Bora Chung is a writer of science fiction and generally unrealistic stories. She has an MA in Russian and East European area studies from Yale University and a PhD in Slavic literatures from Indiana University. She teaches Russian language and literature and science fiction studies at Yonsei University and translates modern literary works from Russian and Polish into Korean. Her translations include The Master and Margarita by Mikhail Bulgakov, The Seven Churches by Miloš Urban, and The Marriage by Witold Gombrowicz. She has published three novels and three short story collections. Cursed Bunny, her first book to appear in English translation, is forthcoming from Honford Star in 2021.

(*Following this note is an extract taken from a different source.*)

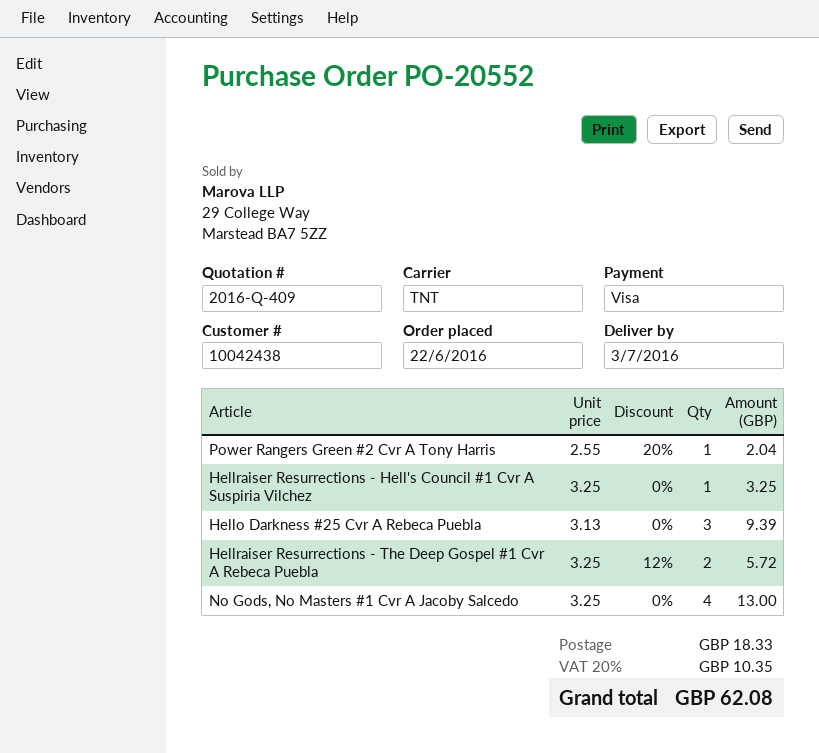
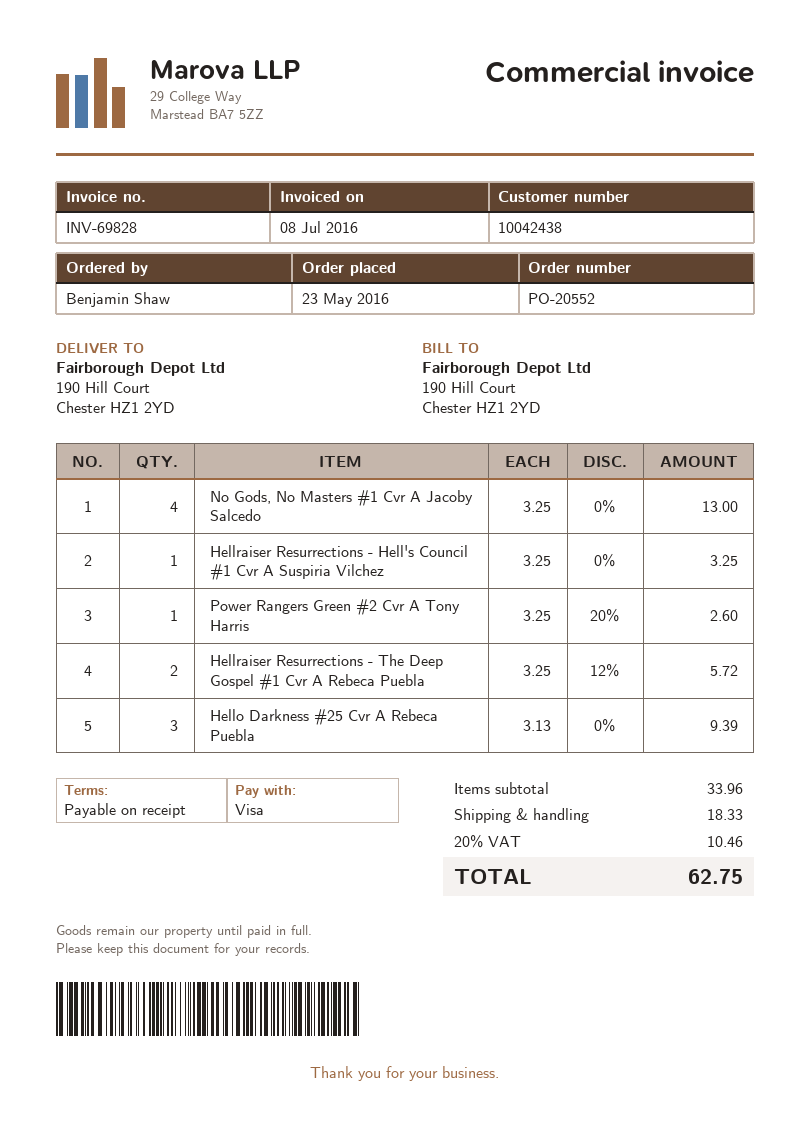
order date: 2016-06-22 -> 2016-05-23
Power Rangers Green #2 Cvr A Tony Harris: 1 x 2.55 - 20% = 2.04 -> 1 x 3.25 - 20% = 2.60
tax: 20% = 10.35 -> 20% = 10.46
total: 62.08 -> 62.75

The literature of Bora Chung is both easy and uneasy: easy because her clear and direct writing allows us to enter the story like a knife into a block of tofu, uneasy because her stories scrape like a punch on a block of ice. Watch out: it’s fascinating. Her readers in Spanish already have significant proof of it in Cursed Bunny—whose English translation by Anton Hur made her a finalist for the International Booker Prize in 2022—and the recent Semilla (Seed), a collection of stories selected and published by the Colombian publisher Vestigio in 2023.

    Seed is composed of a dozen stories. The last three break with the rest: they have continuity and form a brief trilogy; they almost seem like a nouvelle in three parts. [Known as the “Princess, Knight, Dragon” trilogy in Korea.—Ed.] Here Chung adapts the classic medieval fairytale, the one that begins with “Once upon a time” and ends with “happily ever after,” the plot unfolding among castles and forests, red-lipped damsels and knights in shining armor. The author apparently likes this format, having used it previously in the story “Ruler of the Winds and Sands” in Cursed Bunny. It offers her the opportunity to reformulate the archetypical figures of kings, queens, dragons, fairy godmothers, princes and princesses. As Vladimir Propp outlined a century ago in his Morphology of the Folktale, in all such tales, myths elaborate tropes such as spells upon the princess of virginal beauty, kisses from the prince to awaken her, wishes and betrayals. The author shows some of her cards—fantasy, spells, terror—in this sort of tarot deck that opens the doors to the earthly world and the underworld, but also to the classical and contemporary sentimental worlds. 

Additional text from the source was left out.